Inoltre, l’austriaco, tra gli “umani” del circuito, è quello che sa meglio come si sconfigge Djokovic. Ci è riuscito per ben quattro volte su dieci faccia a faccia in carriera. Un record molto più che invidiabile. E, alle Finals del 2019, giusto qualche mese fa, ci è riuscito per la prima volta anche su una superficie veloce, anzi molto veloce, in un match molto intenso durato quasi tre ore e terminato per 7 punti a 5 nel tie-break del set decisivo. Così come la semifinale contro Nadal è terminata al tie-break del quarto set, dopo che Thiem ne aveva vinti altri due. Alla faccia di chi mette in luce le sue carenze nei momenti topici degli incontri.

 
Novak Djokovic e Dominic Thiem – Roland Garros 2019 (foto Roberto Dell’Olivo)

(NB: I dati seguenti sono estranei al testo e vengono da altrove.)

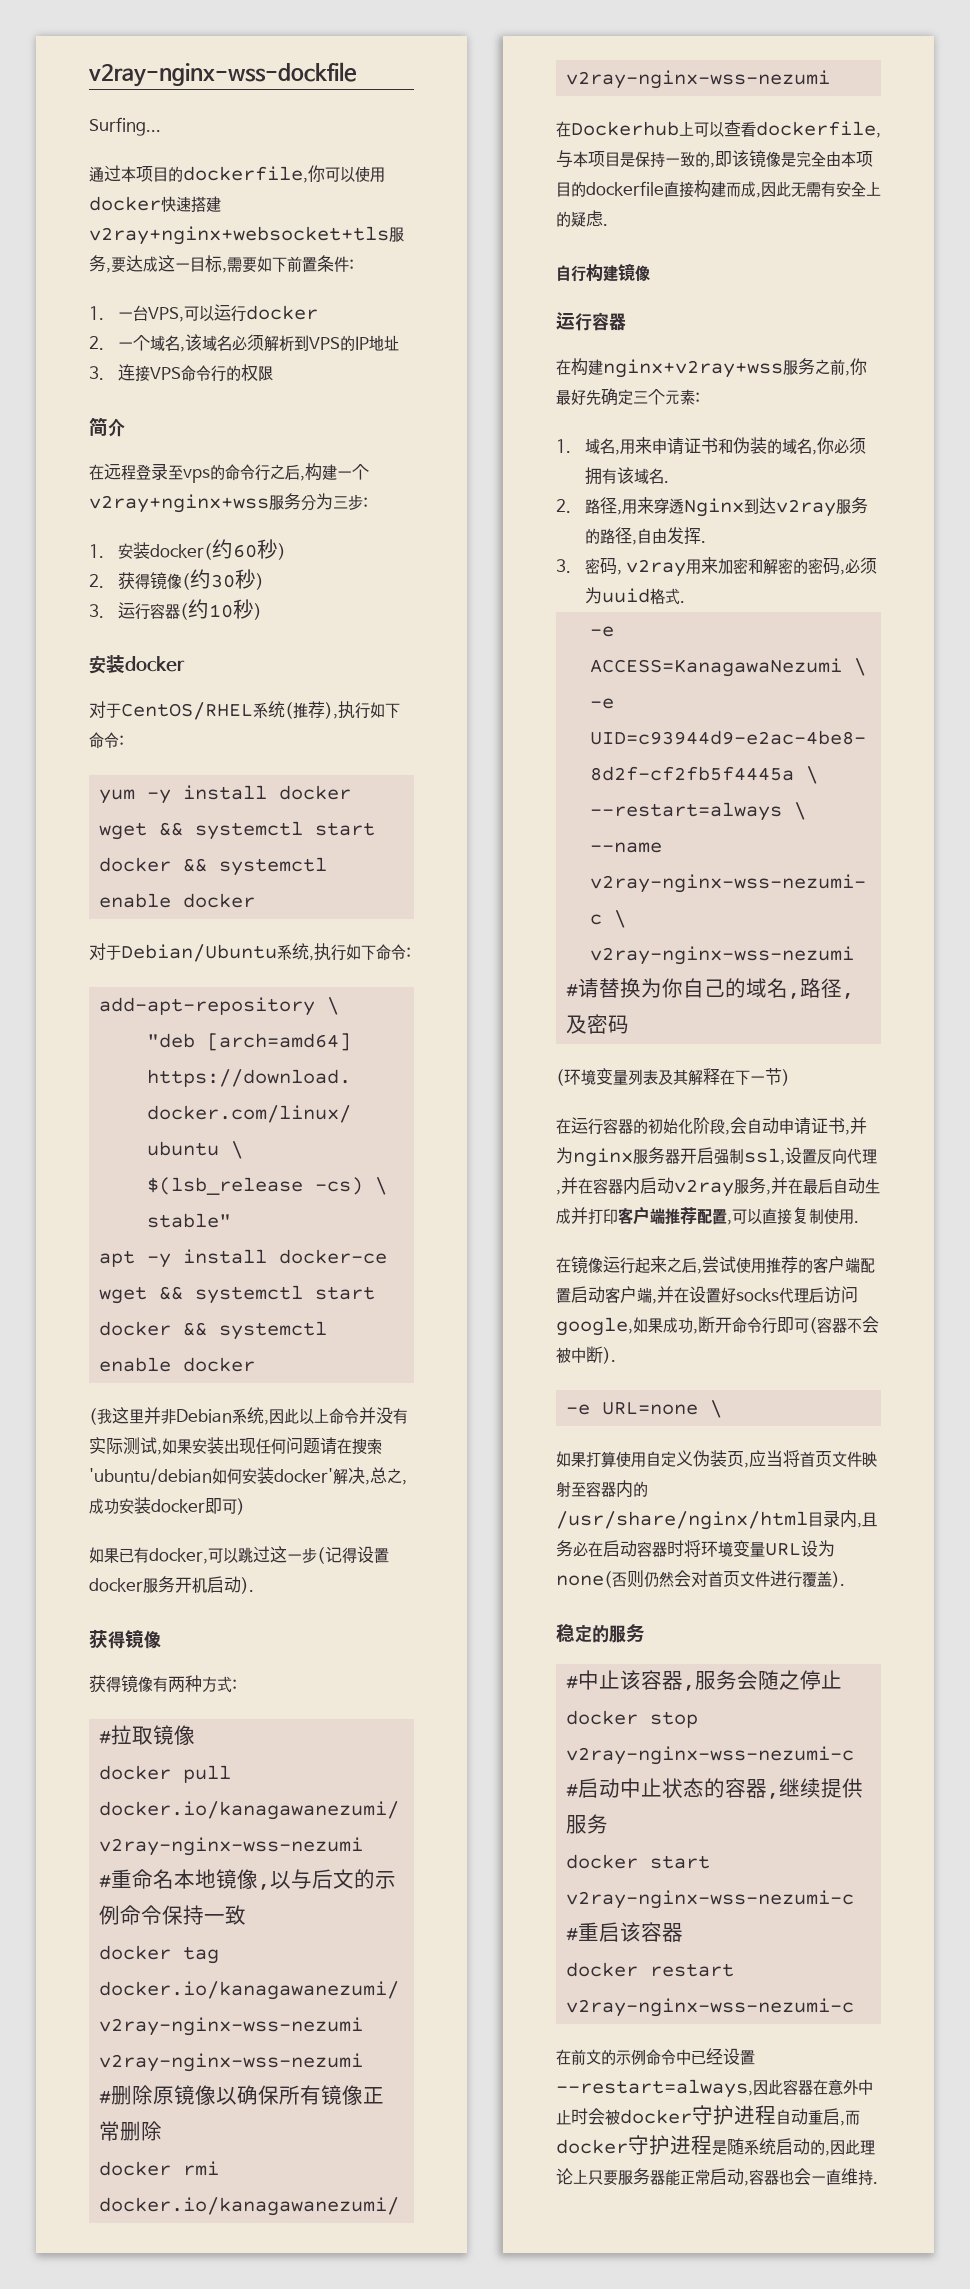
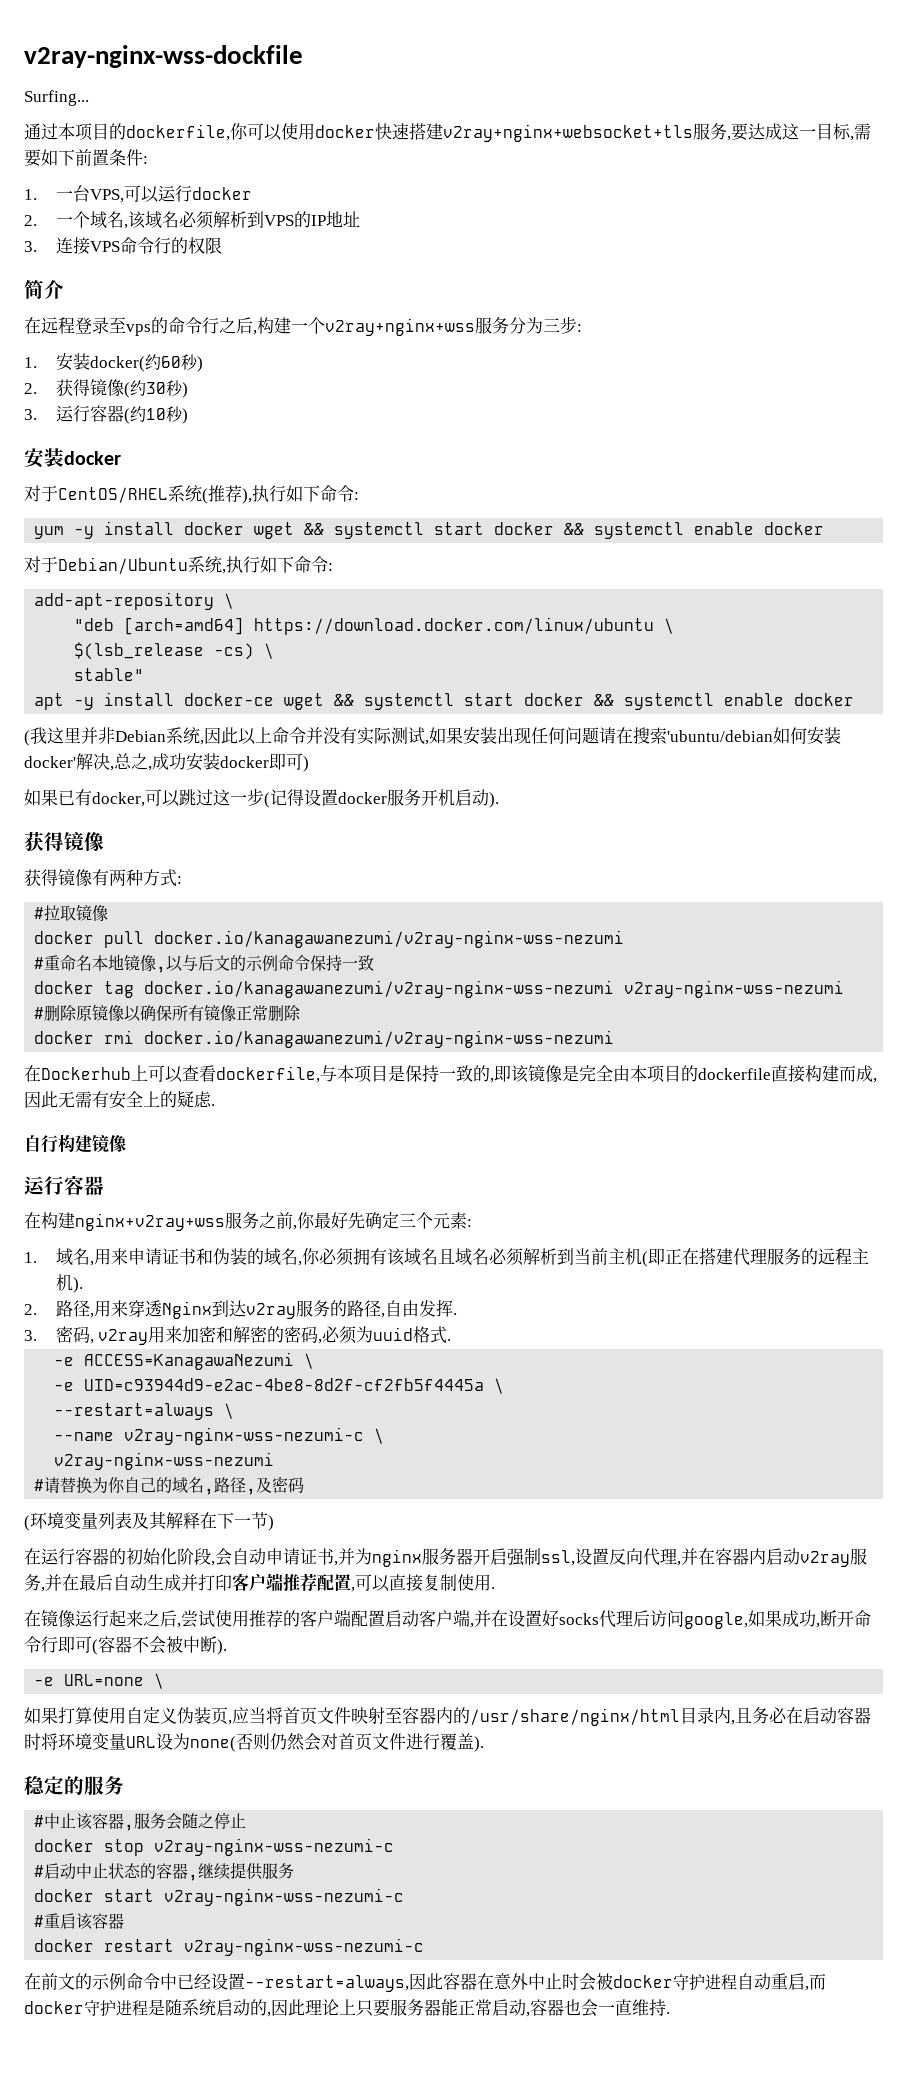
[663,481,669,483] . -> [437,1248,869,1267] [55,1274,83,1293] 且域名必须解析到当前主机(即正在搭建代理服务的远程主机).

Detto ciò Djokovic rimane il favorito d’obbligo e sarebbe comunque una sorpresa se non vincesse il match. Ma non potrà contare su un avversario dall’altra parte della rete che non picchia abbastanza forte, non corre abbastanza veloce, non è in grado di fare entrambe le cose praticamente all’infinito. Già protagonista di un paio di finali inevitabilmente perse al Roland Garros contro Nadal, Thiem è pronto per vincere il suo primo Slam in carriera, da ogni punto di vista: tecnico, fisico e anche mentale. Per contenere la sua esuberanza, Nole dovrà necessariamente dare fondo a tutte le sue risorse. E attingere alla sua capacità insuperabile di giocare alla grande i punti decisivi. Perché sono pochi quelli sui quali potrebbe girare una partita che si preannuncia come una notevole scazzottata da fondocampo. Una finale per veri duri.